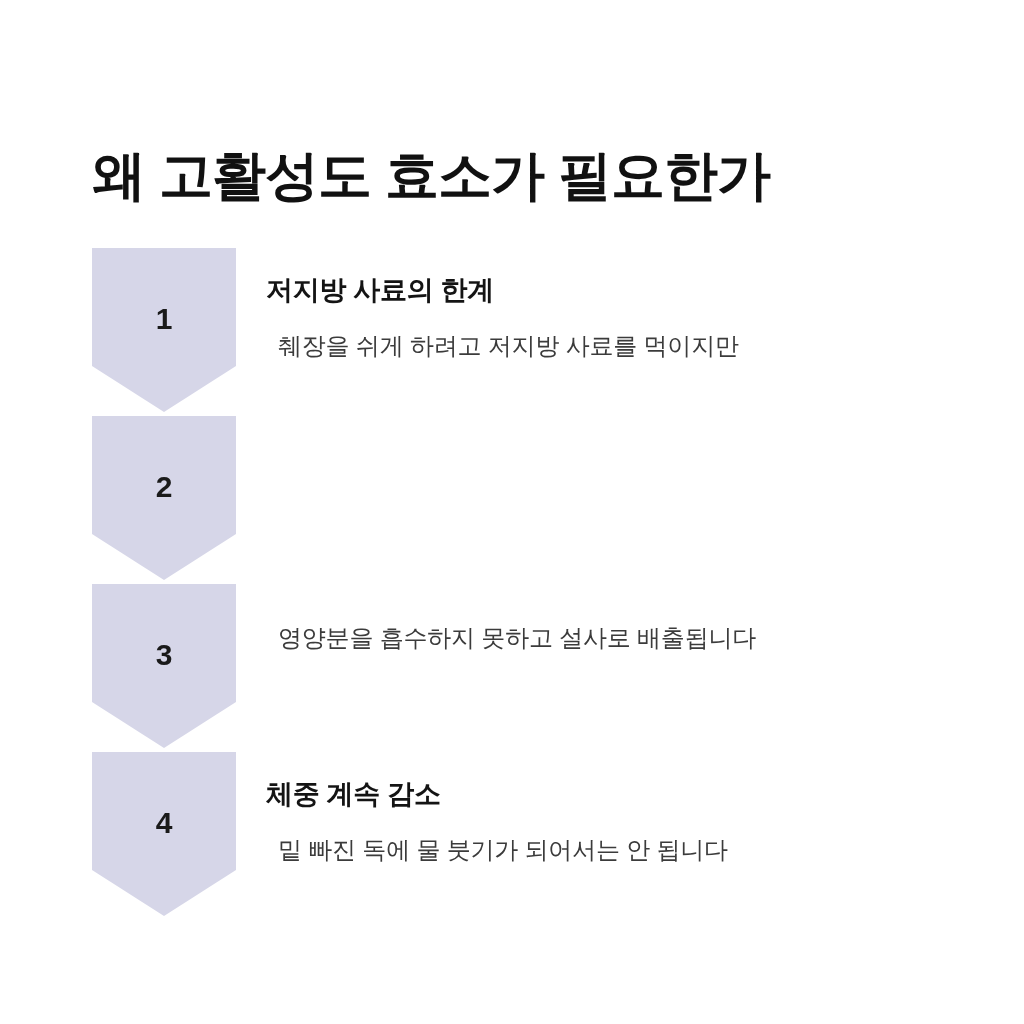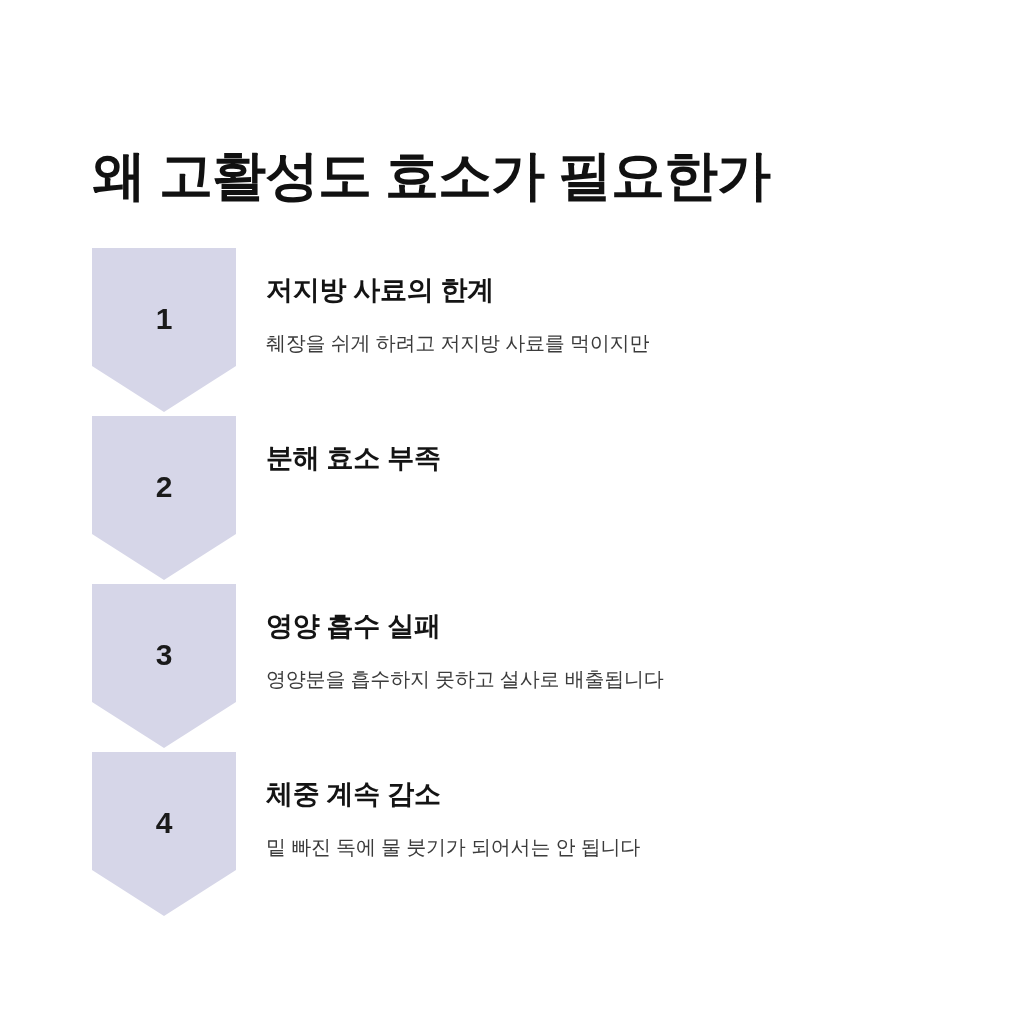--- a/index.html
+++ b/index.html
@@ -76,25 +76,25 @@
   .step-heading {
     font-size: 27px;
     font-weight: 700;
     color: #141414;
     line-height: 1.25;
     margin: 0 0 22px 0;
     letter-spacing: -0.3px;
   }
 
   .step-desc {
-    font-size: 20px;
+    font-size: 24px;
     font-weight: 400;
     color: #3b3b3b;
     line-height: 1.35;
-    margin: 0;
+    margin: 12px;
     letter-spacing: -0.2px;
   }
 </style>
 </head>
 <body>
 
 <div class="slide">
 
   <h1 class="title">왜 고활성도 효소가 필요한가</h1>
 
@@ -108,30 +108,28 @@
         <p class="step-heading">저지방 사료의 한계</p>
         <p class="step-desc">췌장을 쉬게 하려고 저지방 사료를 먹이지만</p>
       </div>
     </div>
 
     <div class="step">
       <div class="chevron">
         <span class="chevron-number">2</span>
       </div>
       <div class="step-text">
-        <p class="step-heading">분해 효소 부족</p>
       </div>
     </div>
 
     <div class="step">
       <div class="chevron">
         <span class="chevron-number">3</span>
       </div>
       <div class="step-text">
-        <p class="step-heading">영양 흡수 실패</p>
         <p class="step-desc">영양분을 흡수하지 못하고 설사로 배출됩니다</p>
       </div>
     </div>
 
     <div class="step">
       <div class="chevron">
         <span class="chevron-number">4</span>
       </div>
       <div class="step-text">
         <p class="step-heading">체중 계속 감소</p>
================================
• **ABOUT THIS TASK**
Except for the pictures, set down each line of the records exactly as it appears.

• **OUTPUT FOR THIS EXERCISE**
--- a/index.html
+++ b/index.html
@@ -76,25 +76,25 @@
   .step-heading {
     font-size: 27px;
     font-weight: 700;
     color: #141414;
     line-height: 1.25;
     margin: 0 0 22px 0;
     letter-spacing: -0.3px;
   }
 
   .step-desc {
-    font-size: 20px;
+    font-size: 24px;
     font-weight: 400;
     color: #3b3b3b;
     line-height: 1.35;
-    margin: 0;
+    margin: 12px;
     letter-spacing: -0.2px;
   }
 </style>
 </head>
 <body>
 
 <div class="slide">
 
   <h1 class="title">왜 고활성도 효소가 필요한가</h1>
 
@@ -108,30 +108,28 @@
         <p class="step-heading">저지방 사료의 한계</p>
         <p class="step-desc">췌장을 쉬게 하려고 저지방 사료를 먹이지만</p>
       </div>
     </div>
 
     <div class="step">
       <div class="chevron">
         <span class="chevron-number">2</span>
       </div>
       <div class="step-text">
-        <p class="step-heading">분해 효소 부족</p>
       </div>
     </div>
 
     <div class="step">
       <div class="chevron">
         <span class="chevron-number">3</span>
       </div>
       <div class="step-text">
-        <p class="step-heading">영양 흡수 실패</p>
         <p class="step-desc">영양분을 흡수하지 못하고 설사로 배출됩니다</p>
       </div>
     </div>
 
     <div class="step">
       <div class="chevron">
         <span class="chevron-number">4</span>
       </div>
       <div class="step-text">
         <p class="step-heading">체중 계속 감소</p>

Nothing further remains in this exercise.